I have a degree and the title of Early Yeats Professional and I just wish that some people didn't look down on me just because I work with children.
I can spell I just can't seem to type on my phone
michaelfinegan i always tell parents the truth, parents need an honest answer about how their child has been that day, whether that is happy sad quiet etc.
rallytog sounds like you have found a good nursery. There are lots of good nurseries out there filled with staff who genuinely care about your child, sadly there are also places with unmotivated disinterested staff too and they can give all nurseries a bad name.
I have a question as a mother of an almost 3 year old with autism. He at nursery likes doing his own thing he gets extra support 3 times for 30 minutes for 1 on 1.
It made me wonder for the rest of them time would you let him do his own thing or would you try and get him joining in with the rest of the group. (Non verbal no understanding)
Also he's got a milk allergy which has been ignored time and time again he even got sent home with a milk chocolate easter egg this week. How do parents bring this up without looking like an overbearing parent. They have medical letters stating the milk allergy and I have mentioned it loads of times.
Btw it's a council run nursery and is rated the best in our county x
Ive worked in many nurseries and would always want mine in nursery. All mine started as tiny babies and I personally dont think I offer anything near as good as nursery at home at any age. If I was a rich sahm I would pay out for mine to be in nursery part of the time.
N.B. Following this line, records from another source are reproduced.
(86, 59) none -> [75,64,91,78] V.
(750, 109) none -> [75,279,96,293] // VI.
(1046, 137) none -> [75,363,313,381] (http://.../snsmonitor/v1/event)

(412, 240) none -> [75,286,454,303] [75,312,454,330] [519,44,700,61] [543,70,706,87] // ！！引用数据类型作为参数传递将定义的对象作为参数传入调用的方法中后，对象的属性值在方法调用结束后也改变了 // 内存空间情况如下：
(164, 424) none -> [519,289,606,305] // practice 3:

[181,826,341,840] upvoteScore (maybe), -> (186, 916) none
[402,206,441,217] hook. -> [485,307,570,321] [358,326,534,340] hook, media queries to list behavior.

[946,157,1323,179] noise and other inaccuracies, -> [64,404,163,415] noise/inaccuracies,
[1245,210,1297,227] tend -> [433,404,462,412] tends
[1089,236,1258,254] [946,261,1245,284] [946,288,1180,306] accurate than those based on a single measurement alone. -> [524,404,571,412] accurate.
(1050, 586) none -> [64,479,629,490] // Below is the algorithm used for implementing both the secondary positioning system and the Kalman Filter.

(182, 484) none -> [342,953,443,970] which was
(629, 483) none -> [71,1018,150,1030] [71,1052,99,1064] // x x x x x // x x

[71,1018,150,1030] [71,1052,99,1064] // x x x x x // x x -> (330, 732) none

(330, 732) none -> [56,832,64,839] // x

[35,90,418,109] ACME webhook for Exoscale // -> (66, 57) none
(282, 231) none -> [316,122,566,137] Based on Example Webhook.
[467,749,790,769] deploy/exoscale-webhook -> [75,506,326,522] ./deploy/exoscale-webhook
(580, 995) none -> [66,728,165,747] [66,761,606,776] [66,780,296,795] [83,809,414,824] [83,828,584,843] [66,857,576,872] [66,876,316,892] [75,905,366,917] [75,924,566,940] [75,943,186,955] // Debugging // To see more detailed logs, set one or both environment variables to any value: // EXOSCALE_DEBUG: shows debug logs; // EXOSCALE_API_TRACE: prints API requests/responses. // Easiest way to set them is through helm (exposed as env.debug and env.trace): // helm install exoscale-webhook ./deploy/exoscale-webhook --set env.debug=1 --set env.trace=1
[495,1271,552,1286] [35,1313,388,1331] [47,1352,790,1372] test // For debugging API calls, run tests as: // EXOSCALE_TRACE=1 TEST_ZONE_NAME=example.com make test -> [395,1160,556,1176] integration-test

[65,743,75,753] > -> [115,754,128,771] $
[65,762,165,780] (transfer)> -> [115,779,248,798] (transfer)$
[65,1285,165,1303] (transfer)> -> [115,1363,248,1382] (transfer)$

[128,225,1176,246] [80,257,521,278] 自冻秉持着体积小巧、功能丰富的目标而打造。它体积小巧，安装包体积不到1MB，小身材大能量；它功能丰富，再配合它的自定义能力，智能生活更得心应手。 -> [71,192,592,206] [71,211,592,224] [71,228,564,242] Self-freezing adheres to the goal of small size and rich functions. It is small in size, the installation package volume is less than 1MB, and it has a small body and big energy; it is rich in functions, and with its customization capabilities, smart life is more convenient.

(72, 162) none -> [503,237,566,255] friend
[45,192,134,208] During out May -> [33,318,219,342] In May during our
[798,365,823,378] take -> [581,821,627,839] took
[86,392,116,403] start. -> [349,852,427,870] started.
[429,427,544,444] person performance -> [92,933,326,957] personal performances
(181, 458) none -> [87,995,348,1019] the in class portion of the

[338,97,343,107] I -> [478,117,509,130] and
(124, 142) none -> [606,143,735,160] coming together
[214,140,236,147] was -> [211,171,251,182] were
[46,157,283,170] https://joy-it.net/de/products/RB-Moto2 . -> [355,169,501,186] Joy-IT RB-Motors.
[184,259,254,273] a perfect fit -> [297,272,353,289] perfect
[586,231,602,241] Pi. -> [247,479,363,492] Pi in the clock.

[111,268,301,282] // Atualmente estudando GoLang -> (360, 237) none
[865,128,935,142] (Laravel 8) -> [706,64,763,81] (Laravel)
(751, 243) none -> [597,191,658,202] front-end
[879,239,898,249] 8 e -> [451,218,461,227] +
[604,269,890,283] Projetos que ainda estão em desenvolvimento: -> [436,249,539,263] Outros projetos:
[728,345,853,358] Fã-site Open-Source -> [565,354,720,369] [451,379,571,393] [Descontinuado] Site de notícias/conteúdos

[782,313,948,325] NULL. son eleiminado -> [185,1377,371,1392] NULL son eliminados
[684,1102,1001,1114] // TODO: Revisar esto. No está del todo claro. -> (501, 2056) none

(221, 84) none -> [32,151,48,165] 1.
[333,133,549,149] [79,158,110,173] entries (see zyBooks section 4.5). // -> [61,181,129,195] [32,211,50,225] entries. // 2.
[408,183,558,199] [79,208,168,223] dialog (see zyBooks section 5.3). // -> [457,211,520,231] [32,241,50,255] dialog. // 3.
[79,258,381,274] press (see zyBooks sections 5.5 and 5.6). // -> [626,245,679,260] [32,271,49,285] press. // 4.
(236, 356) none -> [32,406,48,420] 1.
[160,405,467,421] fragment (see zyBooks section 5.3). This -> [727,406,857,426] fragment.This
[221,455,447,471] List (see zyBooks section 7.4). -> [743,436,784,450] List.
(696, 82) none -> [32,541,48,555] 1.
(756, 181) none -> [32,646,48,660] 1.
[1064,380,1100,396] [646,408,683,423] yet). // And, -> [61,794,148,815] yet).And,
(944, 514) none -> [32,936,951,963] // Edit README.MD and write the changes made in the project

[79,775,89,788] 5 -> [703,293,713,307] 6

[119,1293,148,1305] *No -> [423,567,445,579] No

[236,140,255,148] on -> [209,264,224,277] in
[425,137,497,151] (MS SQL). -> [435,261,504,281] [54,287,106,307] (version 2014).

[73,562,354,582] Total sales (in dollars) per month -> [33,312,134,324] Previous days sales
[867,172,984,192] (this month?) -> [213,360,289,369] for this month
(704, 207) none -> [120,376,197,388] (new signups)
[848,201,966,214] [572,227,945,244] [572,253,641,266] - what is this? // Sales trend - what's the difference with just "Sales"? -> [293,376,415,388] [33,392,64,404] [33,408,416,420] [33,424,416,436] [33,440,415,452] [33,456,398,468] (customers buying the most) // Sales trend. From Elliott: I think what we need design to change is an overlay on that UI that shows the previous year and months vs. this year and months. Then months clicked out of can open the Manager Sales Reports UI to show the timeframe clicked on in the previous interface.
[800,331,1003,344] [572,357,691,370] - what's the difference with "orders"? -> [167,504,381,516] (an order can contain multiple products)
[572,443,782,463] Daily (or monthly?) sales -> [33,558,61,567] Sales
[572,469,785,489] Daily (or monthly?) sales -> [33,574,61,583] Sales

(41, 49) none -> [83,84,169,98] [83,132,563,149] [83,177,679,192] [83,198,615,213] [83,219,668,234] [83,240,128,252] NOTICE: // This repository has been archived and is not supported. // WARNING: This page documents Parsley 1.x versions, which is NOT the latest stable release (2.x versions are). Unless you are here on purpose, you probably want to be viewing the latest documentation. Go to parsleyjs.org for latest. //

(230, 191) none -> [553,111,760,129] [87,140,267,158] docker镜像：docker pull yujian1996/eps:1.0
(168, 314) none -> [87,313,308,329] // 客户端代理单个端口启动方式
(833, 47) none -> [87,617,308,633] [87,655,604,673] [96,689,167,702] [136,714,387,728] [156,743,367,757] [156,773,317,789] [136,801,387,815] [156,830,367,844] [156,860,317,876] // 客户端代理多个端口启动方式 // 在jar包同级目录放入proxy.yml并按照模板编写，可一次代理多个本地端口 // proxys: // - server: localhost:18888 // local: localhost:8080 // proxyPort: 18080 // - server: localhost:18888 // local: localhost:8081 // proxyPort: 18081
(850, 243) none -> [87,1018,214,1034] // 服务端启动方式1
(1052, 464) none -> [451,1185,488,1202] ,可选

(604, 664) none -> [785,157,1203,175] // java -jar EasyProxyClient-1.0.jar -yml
Ok, got another. Does ofsted really matter?
Babiecakes91 - The milk thing is really worrying. It's a very clear, obvious and understandable "no milk". No chance of misinterpretation, just staff who can't be very clever or bothered.
With ofsted I think it's best to read the report. I've come across many where you're not exactly sure if the inspector has actually visited the nursery. Loose generic statements that could apply to anybody: A bit like horoscopes.
I am a nursery nurse and use a pre school for my little one, since she turned 2. I ve also used childminder until she went to pre school and can see good and bad points for both. I think each nursery/ pre school is different and usually you can tell on a visit what kind of place it is. From working in various settings if the staff are obv trying too hard on your visit it's usually the opposite to the way they work where the ones that are relaxed and not all fake look how lovely we are , are the best ones that really are genuine.
I think this thread is a good idea as it should be exposed if our children receive opoor care.
I was put off nursery when seeing the staff ignore a crying child. They were saying he was being manipulative. He was under 1 FFS and was settling in so of course unsettled. My ds was one of the favourites and you could tell which ones they didn't like.
I don't think ofsted means a lot. I worked in a nursery graded 'good' the previous week and witnessed one year old children being shouted at, told to 'shut up' etc. another child left to cry themselves to sleep for 40 minutes...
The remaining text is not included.